Program-object level data flow analysis with applications to data leakage and contamination forensics

Abstract

We introduce a novel Data Flow Analysis (DFA) technique, called PoL-DFA (Program-object Level Data Flow Analysis), to analyze the dynamic data flows of server programs. PoL-DFA symbolically analyzes every instruction in the execution trace of a process to keep track of the data flows among program objects (e.g., integers, structures, arrays), and concatenates these pieces of data flows to obtain the overall data flow graph of the execution. We leverage PoLDFA to identify malicious data flows in data leakage and contamination forensics. In two mocked digital forensic scenarios, for data leakage and contamination respectively, we tested the ability of PoL-DFA to identify data flows among multiple inputs and outputs of server programs. Our results show that PoL-DFA can accurately determine whether the data (or the processed results) from a source file or socket flow to a certain output channel.
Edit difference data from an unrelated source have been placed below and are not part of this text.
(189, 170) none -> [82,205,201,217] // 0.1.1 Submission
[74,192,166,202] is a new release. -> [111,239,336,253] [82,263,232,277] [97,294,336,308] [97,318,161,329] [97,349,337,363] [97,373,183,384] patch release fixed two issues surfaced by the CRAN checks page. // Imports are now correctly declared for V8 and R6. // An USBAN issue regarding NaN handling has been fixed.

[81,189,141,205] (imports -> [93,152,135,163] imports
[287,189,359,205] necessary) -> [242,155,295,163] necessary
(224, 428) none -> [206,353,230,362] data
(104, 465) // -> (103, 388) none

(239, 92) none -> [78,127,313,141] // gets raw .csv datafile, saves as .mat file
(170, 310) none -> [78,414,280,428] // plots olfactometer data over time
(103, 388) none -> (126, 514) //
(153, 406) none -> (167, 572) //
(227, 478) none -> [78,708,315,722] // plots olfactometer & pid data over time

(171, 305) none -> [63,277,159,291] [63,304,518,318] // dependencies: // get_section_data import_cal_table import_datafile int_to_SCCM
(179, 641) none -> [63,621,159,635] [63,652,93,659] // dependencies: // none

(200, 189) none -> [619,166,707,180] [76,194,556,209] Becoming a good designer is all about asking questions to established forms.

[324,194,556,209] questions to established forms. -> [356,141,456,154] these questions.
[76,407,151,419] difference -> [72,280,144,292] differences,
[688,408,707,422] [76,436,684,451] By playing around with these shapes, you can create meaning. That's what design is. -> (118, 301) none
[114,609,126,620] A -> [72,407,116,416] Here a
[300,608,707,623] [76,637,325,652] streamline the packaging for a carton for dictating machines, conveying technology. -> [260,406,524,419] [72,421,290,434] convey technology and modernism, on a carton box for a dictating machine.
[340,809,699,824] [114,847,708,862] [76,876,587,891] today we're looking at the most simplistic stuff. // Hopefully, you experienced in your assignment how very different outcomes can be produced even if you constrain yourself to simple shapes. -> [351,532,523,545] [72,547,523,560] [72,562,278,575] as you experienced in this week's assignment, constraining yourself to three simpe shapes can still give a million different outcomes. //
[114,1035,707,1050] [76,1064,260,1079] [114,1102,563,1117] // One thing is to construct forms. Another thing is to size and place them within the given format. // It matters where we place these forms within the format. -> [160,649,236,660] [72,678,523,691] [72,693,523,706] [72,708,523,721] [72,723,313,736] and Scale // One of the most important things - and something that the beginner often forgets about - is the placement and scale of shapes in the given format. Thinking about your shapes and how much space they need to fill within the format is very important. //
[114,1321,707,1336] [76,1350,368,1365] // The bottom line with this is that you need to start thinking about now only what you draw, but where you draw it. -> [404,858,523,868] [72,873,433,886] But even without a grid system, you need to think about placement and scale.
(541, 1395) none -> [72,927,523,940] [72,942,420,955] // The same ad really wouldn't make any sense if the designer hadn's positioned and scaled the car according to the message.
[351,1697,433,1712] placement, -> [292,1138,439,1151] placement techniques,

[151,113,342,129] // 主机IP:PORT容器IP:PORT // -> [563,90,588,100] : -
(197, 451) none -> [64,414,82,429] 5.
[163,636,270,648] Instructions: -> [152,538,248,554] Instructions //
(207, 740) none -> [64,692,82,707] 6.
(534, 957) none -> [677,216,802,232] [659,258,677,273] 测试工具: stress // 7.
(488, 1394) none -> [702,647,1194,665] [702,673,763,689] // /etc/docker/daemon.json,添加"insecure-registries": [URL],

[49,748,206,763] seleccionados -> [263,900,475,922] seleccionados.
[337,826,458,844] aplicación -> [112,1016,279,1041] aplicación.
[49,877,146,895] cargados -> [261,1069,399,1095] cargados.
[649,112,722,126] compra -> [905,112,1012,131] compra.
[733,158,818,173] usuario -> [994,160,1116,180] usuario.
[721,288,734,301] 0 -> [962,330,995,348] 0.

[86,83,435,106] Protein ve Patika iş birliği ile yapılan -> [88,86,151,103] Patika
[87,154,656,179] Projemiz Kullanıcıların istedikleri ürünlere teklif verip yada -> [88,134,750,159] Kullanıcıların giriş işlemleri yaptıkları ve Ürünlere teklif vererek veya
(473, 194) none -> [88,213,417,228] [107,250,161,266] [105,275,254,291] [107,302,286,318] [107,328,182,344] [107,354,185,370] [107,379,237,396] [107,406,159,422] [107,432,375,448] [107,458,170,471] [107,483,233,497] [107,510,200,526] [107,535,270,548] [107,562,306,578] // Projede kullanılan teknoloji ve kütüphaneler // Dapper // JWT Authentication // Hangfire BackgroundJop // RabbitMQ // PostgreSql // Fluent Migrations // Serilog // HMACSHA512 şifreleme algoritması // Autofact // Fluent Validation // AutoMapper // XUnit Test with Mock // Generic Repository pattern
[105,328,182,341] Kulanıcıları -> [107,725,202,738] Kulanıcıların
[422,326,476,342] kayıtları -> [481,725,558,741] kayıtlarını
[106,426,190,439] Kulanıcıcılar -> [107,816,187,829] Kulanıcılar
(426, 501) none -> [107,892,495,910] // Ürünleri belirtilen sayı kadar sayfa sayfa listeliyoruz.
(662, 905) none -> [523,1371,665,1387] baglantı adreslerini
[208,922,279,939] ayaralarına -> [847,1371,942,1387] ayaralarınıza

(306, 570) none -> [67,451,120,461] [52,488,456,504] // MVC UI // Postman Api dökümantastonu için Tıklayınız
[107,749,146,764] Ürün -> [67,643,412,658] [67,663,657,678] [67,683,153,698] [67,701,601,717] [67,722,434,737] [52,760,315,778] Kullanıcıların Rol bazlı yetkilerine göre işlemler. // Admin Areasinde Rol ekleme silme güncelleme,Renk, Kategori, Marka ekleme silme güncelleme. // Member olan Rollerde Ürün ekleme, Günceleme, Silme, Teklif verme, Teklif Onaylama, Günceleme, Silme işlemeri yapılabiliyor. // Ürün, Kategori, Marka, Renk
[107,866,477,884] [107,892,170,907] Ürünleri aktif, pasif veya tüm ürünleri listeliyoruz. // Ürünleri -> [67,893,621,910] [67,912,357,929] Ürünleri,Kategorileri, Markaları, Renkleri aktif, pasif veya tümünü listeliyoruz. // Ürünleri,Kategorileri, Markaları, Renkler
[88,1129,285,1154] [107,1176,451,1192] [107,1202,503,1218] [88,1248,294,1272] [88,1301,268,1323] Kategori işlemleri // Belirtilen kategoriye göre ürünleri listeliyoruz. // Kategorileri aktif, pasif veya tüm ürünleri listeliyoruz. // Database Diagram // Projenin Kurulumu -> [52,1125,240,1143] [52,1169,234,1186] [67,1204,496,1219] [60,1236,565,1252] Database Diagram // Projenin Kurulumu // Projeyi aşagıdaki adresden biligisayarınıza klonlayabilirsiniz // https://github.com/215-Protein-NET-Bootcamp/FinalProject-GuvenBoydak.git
Based on this information, security administrators can pinpoint the path of data leakage or data contamination. Different from existing dynamic DFA techniques that require excessive amount of instrumentation, PoL-DFA only requires logging the execution traces of the processes being monitored. The measured performance overhead for server programs is 4.24%, on average. The results indicate PoL-DFA is a lightweight DFA solution for data leakage and contamination forensics.